Rice is also a part of the action, Dittmar observed, noting that the two universities are also collaborating in the context of the Rice Brain Institute – an interdisciplinary hub uniting experts in engineering, natural sciences and social sciences to advance brain health.   

Mapping longevity in Galveston

The new UMTB partnership is focusing first on the city of Galveston Texas, a diverse coastal community seen as an ideal testing ground.

Buettner described the project’s ambition: “What we’re looking to do is to take a deeper clinical  dive into how environment and lifestyle can be expressed in the human body, whether it’s biometrics, whether it’s epigenetics.”

The approach breaks new ground. “What if we baseline people not with a program, a lifestyle program, but with an environment, and then had them just live their lives in that environment and then show that their lifestyle shifted?” Buettner asked.

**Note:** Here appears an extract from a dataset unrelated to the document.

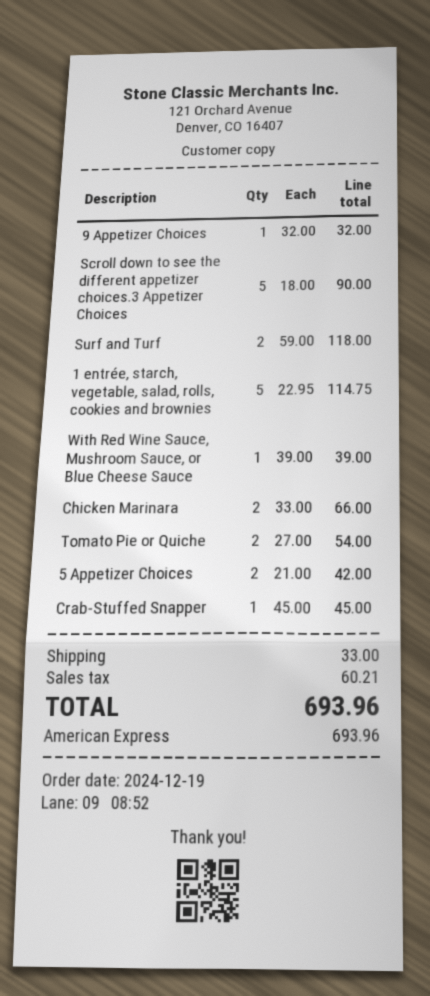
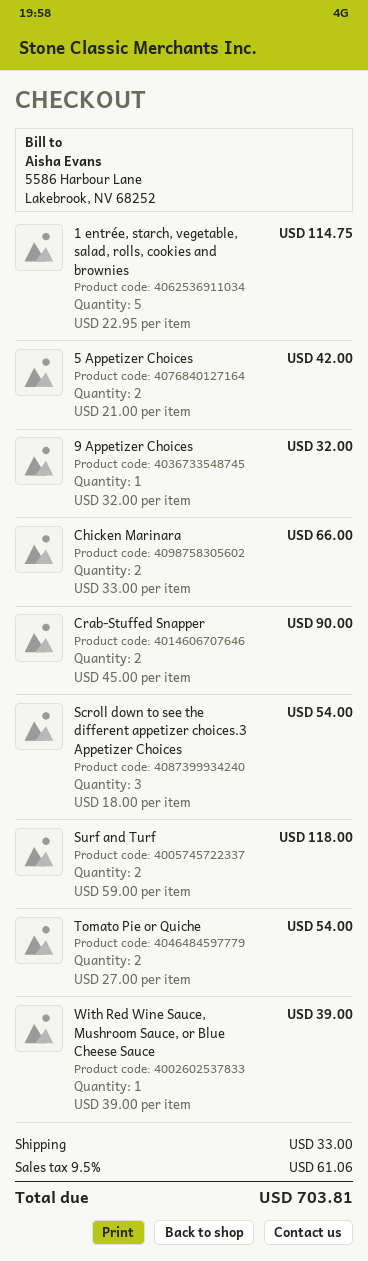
Scroll down to see the different appetizer choices.3 Appetizer Choices: 5 x 18.00 = 90.00 -> 3 x 18.00 = 54.00
Crab-Stuffed Snapper: 1 x 45.00 = 45.00 -> 2 x 45.00 = 90.00
tax: 60.21 -> 61.06
total: 693.96 -> 703.81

Reiser sees Galveston as a microcosm. “We have a mix of people from all kinds of backgrounds… We also have centenarians, and we have people who die early. So we will study all of that.”

The UMTB collaboration also includes what Buettner called a “brain trust” compact with UTMB that will link their research and science powerhouse… with the Blue Zone Project’s international network of longevity experts and community experts to further advance the science of implementing lessons of the Blue Zones Outside the original blue zones.”

Ultimately, the work aims to scale the insights “for everyone, whether they live in a Blue Zone project city or not.”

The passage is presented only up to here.